Brisbane restaurant Zazu Dining sells $75 sand crab lasagne


A ritzy Brisbane restaurant has gone viral for its “eye wateringly expensive”, caviar-topped lasagne that will set you back $75 a serve.

Queensland celebrity chef Gillian Hirst first invented her famously Australian take on the Italian classic in 1992, when a staggering 400 portions per week of sand crab lasagne were served to ecstatic diners at Brisbane’s now-closed fine dining hotspot Il Centro.

The lasagne, made with sand crab rather than mince meat, quickly made a name for itself on the Australian culinary scene, with Hirst previously saying: “It was a modern take on the classics and I knew it would work.

“It ticked all the boxes — comfort food with a touch of luxury but also approachable, everyone knows lasagne … I am still amazed at how many people remember it.”

Now, more than three decades later, Zazu Dining in Brisbane’s West End is trying to revive the iconic dish.

The restaurant’s owner, Jova Lou, asked Hirst for her sand crab lasagne recipe and she kindly (albeit surprisingly) handed it over.

The result is a decadent layering of creamy bechamel sauce and sand crab bolognese, swimming in a pool of abalone bisque and topped with a spoonful of black caviar.

But the price of the dish has attracted attention. At $75 per serve, it’s considerably more expensive than the ‘90s original.

Zazu says its portion can be split between two people, but it “could easily be polished off by a hungry solo diner”, according to Queensland food journalist Anooska Tucker-Evans, who sampled and reviewed the dish.

Zazu’s lasagne appears to be rivalled in price only by a $58 duck lasagne freshly baked to order at Lollo in the W Melbourne.

And the mighty expensive lasagne isn’t Zazu’s only quirky offering.

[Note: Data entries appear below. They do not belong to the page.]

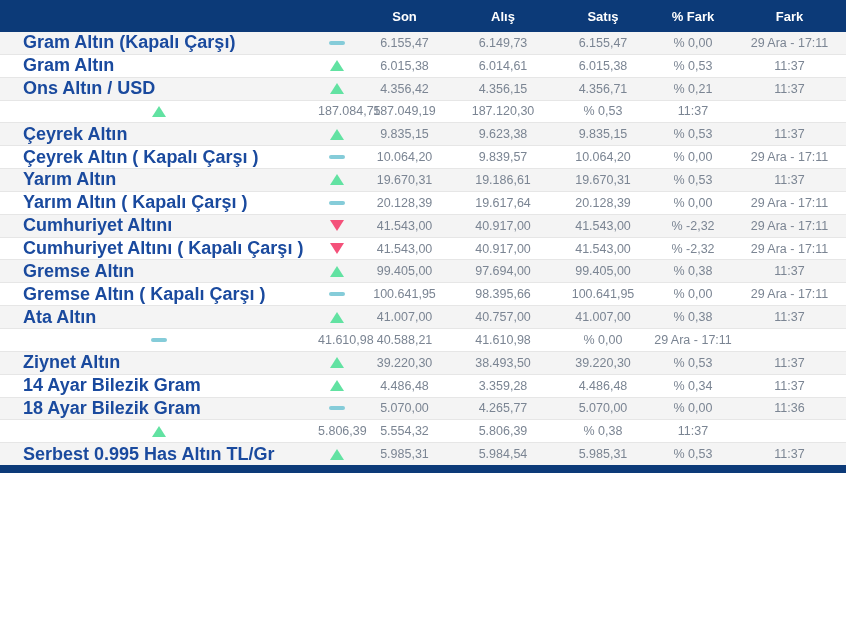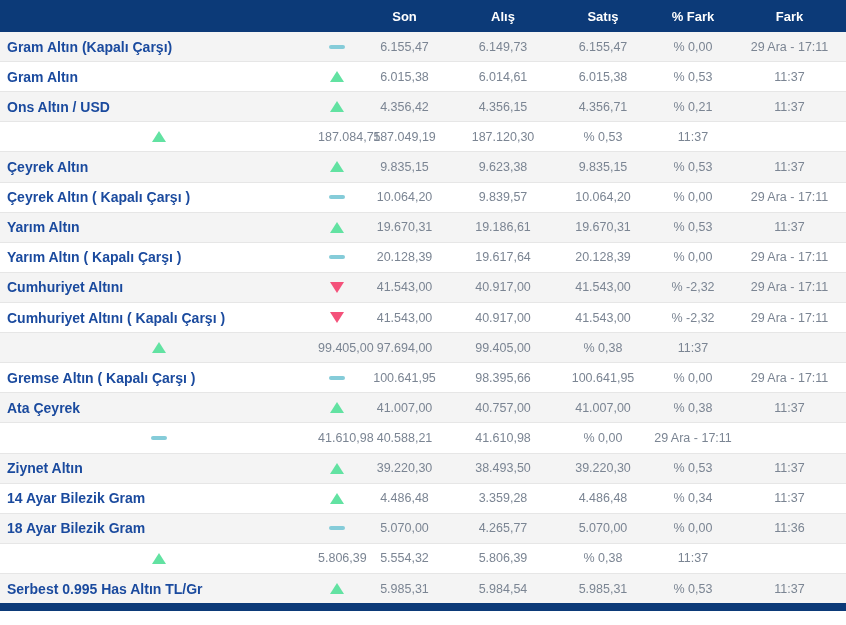"Son" .gold-table { height: 611px -> 473px }
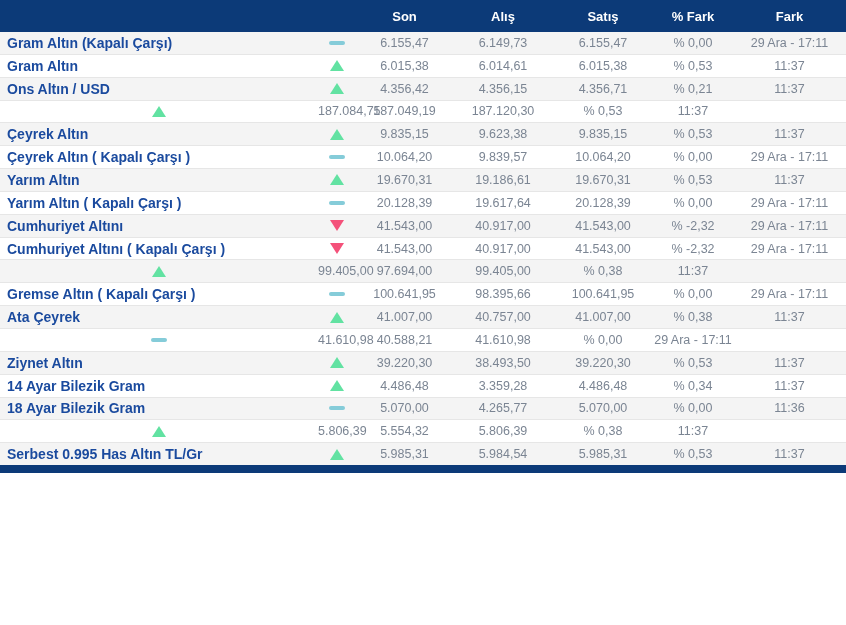"Gram Altın (Kapalı Çarşı)" .td.name { font-size: 14px -> 18px; padding-left: 7px -> 23px }
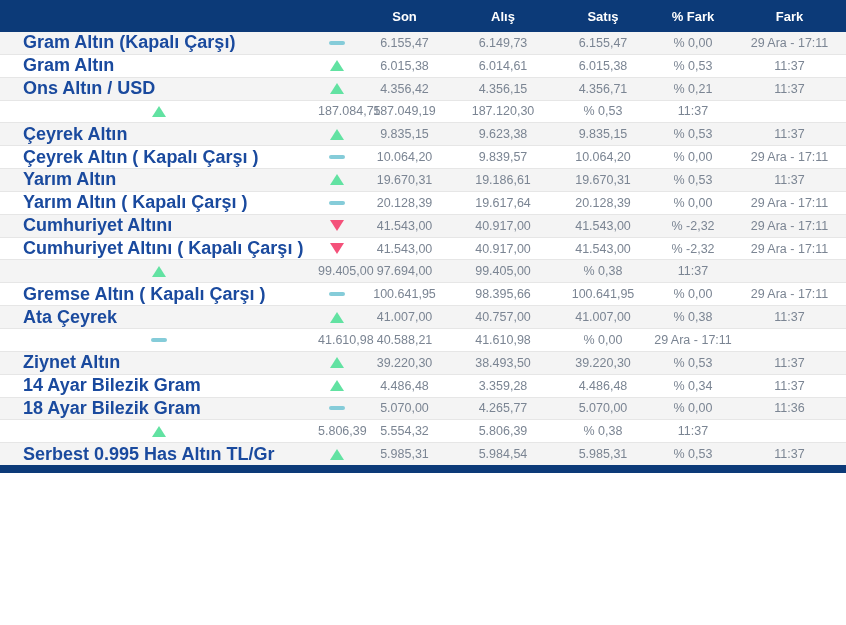"Gremse Altın" div.td { html: none -> <div>Gremse Altın</div> }
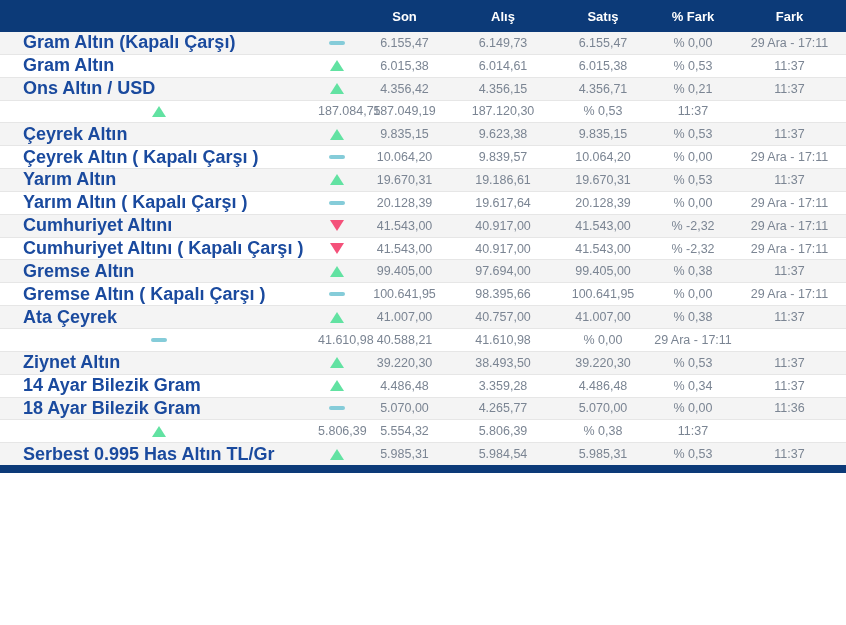"Ata Çeyrek" div.td { text: Çeyrek -> Altın }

Rather than sticking to a single cuisine, the restaurant appears to have thrown together a huge, global menu of flavours.

Edamame with truffled butter and smoked garlic salt ($9) sit alongside Thai beef salad ($26) and Balkan-style kofte kebapi ($19). “Eclectic oval pizzas” are dressed up with Middle-eastern style lamb, while dumplings and bao buns can be served alongside Szechuan duck pancakes and confit chicken roulade.